For those core components we run also integration tests. So if the Phpunit tests pass, Jenkins deploys the stuff to development server and runs development orchestrator, which takes orchestration from our development
KBC project and runs it.
So for Docker Runner, it goes like this:
- Run tests on Travis (these are only tests with mocks, no docker operations are done).
- If that succeeds, run tests on Jenkins (those involve actually downloading and running containers) and executing API calls.
- If that succeeds, deploy to testing.
- Run test orchestration which executes actual jobs from KBC project on the new Docker Runner version.
- If that succeeds, then deploy to production.
So I’d say that is a pretty solid setup. And still I managed to put into production a bug in piece of code which is tested in about 20 tests. The piece of code was this (simplified):
$process = new Process('sudo docker run ...');
$process->setTimeout($this->getImage()->getProcessTimeout());
$startTime = time();
try {
$this->log->debug("Executing docker process.");
$process->run();
} catch (ProcessTimedOutException $e) {
// is actually not working
$this->removeContainer($containerId);
throw new UserException(
"Running container exceeded the timeout."
);
}
Then we run into an issue that Symfony process timeout was not playing well with docker run
. So Najlos changed the code to something like this:
$process = new Process('sudo timeout --signal=SIGKILL 3600 sudo docker run ...');
$process->setTimeout($this->getImage()->getProcessTimeout());
$startTime = time();
try {
$this->log->debug("Executing docker process.");
$process->run();
// this catches the timeout from `sudo timeout`
if ($process->getExitCode() == 137 && $duration >= $this->getImage()->getProcessTimeout()) {
throw new UserException(
"Running container exceeded the timeout."
);
}
} catch (ProcessTimedOutException $e) {
// is actually not working
$this->removeContainer($containerId);
throw new UserException(
"Running container exceeded the timeout."
);
}
Keep in mind that code is simplified, in fact it was slightly more complicated. When I was modifying this (for a completely unrelated reason), I realized that the outer timeout check is not doing anything.

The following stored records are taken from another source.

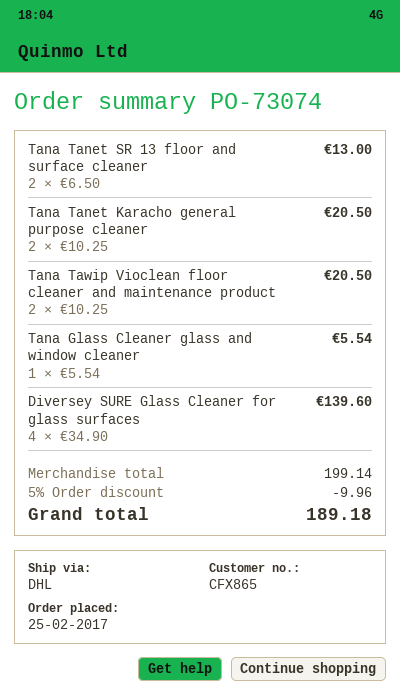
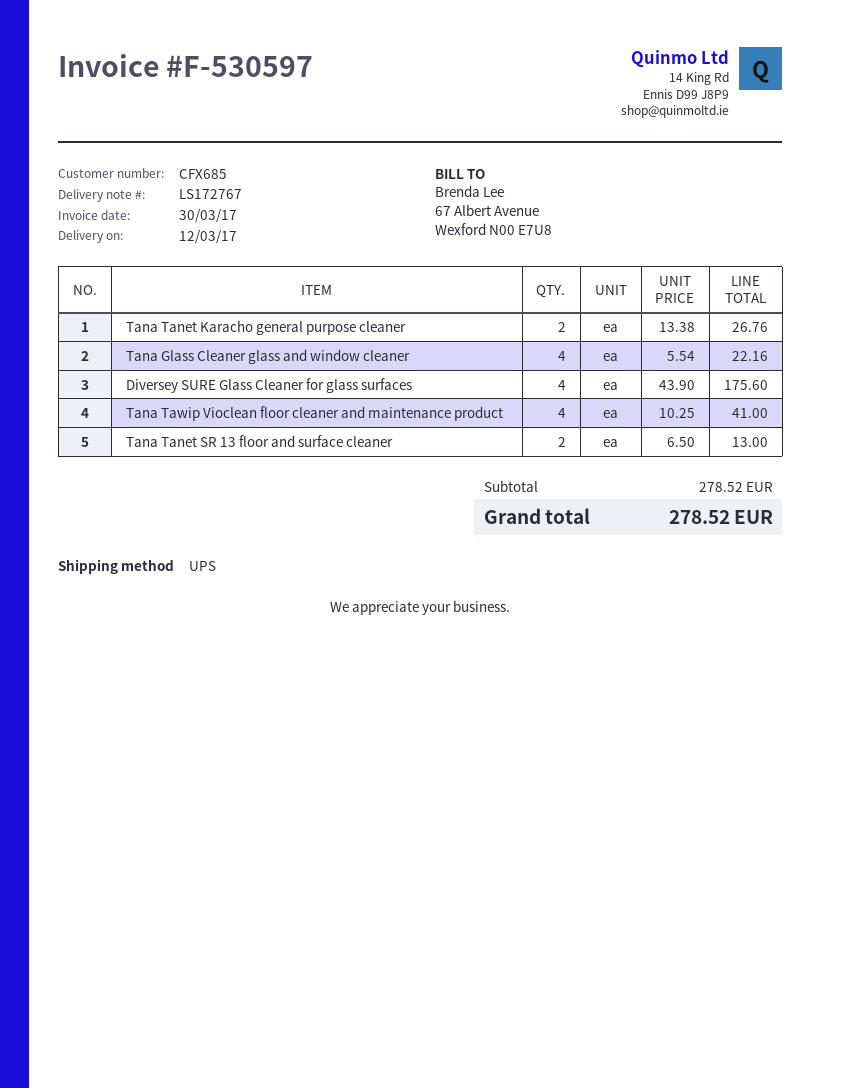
customer number: CFX865 -> CFX685
shipping method: DHL -> UPS
Tana Tanet Karacho general purpose cleaner: 2 x 10.25 = 20.50 -> 2 x 13.38 = 26.76
Tana Tawip Vioclean floor cleaner and maintenance product: 2 x 10.25 = 20.50 -> 4 x 10.25 = 41.00
Tana Glass Cleaner glass and window cleaner: 1 x 5.54 = 5.54 -> 4 x 5.54 = 22.16
Diversey SURE Glass Cleaner for glass surfaces: 4 x 34.90 = 139.60 -> 4 x 43.90 = 175.60
subtotal: 199.14 -> 278.52
discount: 5% = 9.96 -> none
total: 189.18 -> 278.52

I.e. if the process exceeds timeout, it ends with exit code 137 and throws the UserException
from inside of the try-catch. The catch code is never reached. So I deleted it.
Well, obviously.
So I ended up with this:
$process = new Process('sudo timeout --signal=SIGKILL 3600 sudo docker run ...');
$startTime = time();
$this->log->debug("Executing docker process.");
$process->run();
// this catches the timeout from `sudo timeout`
if ($process->getExitCode() == 137 && $duration >= $this->getImage()->getProcessTimeout()) {
throw new UserException(
"Running container exceeded the timeout."
);
}
Seems fine. Tests green. I deployed to production and everything seemed to work. Until a couple of minutes later a customer complained that a job ended with the message that it exceeded timeout 3600 seconds while it was running only slightly longer then a minute.
It turned out that the problem was that I removed this line:
$process->setTimeout($this->getImage()->getProcessTimeout());
Unfortunately the Symfony Process
component uses a default (slightly poorly documented) 60s timeout for all processes. So to remove it I had to add:
$process->setTimeout(null);
Let’s not delve into why the 60s default timeout was there in the first place.
The problem is with the tests. We try to follow the principles of Aerospace Engineering — fixing the root cause of a problem. So I had to fix the tests to cover the scenario. The problem was not detected by any of our tests, because we were testing whether the timeout works by setting it to 10s and checking whether the process really terminated. This obviously worked because that timeout was smaller than the default one. So I added a test to check whether the the process can run more than 60 seconds.
Martin often likes to say: “I don’t give a shit about code coverage”. Riiight. I understand, Even with 100% code coverage, we had a scenario that was not covered. OK, this is nothing new.
Unfortunately this is no good. Apart from lengthening the test runtime the new tests do not really fix the root cause. They still rely on some internal behavior of something. What would happen if Symfony guys decide to change that default limit (like those guys did)? (I hope they don’t!) And more importantly how to prevent errors like this in future?